Change detection outputs:
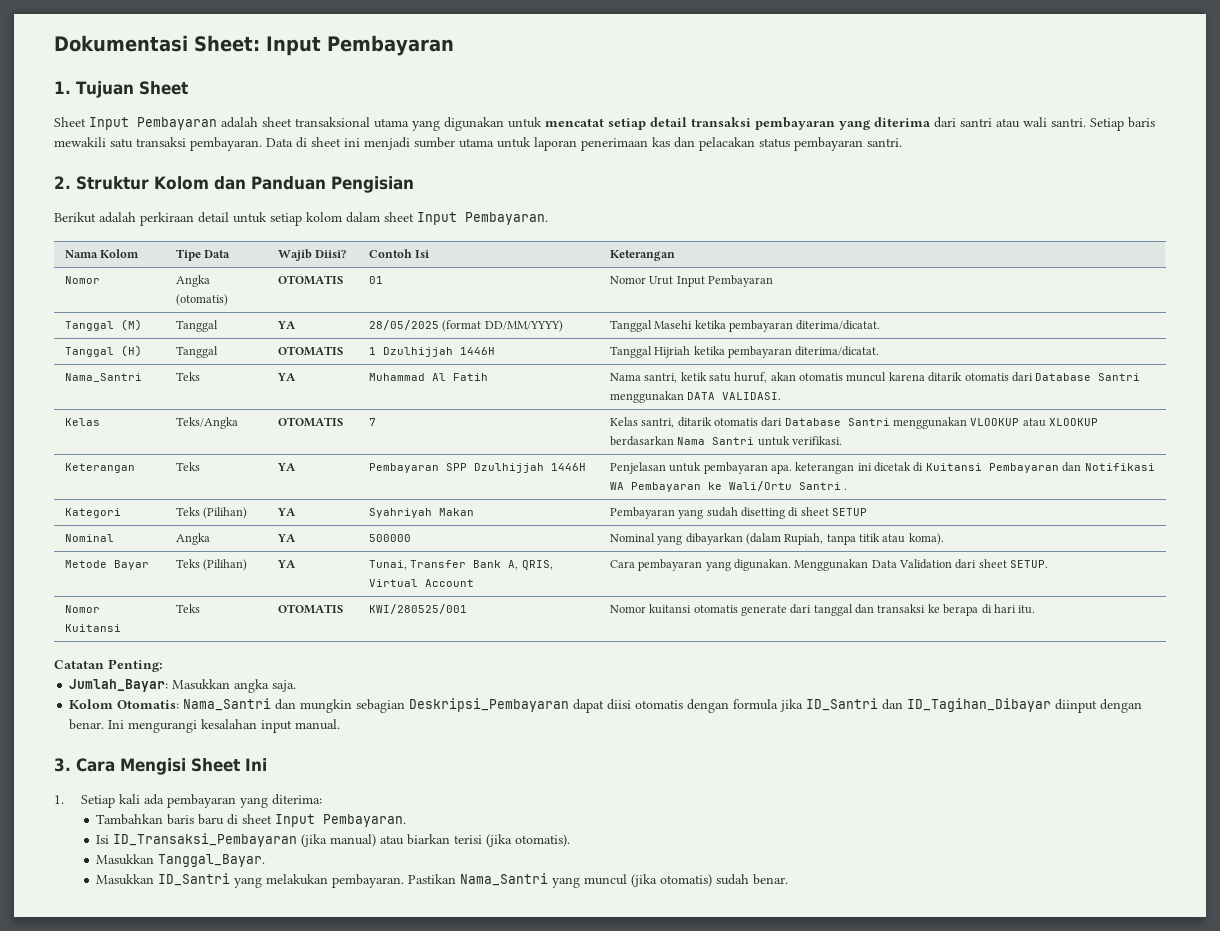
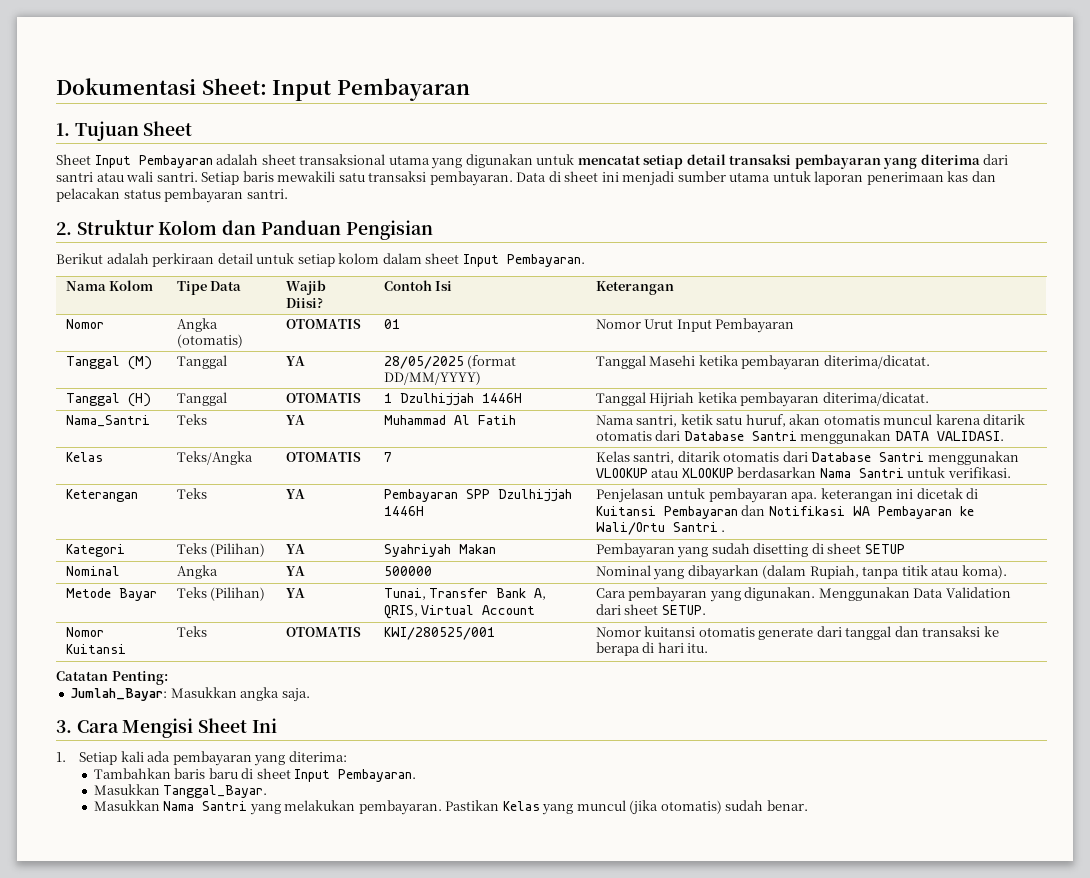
- Kolom Otomatis: Nama_Santri dan mungkin sebagian Deskripsi_Pembayaran dapat diisi otomatis dengan formula jika ID_Santri dan ID_Tagihan_Dibayar diinput dengan benar. Ini mengurangi kesalahan input manual.
- Isi ID_Transaksi_Pembayaran (jika manual) atau biarkan terisi (jika otomatis).
- Masukkan ID_Santri yang melakukan pembayaran.
+ Masukkan Nama Santri yang melakukan pembayaran.
- Pastikan Nama_Santri yang muncul (jika otomatis) sudah benar.
+ Pastikan Kelas yang muncul (jika otomatis) sudah benar.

**Required work**
Please say how many lines in the records contain the word "Pastikan", and give only that number.

**Response area**
2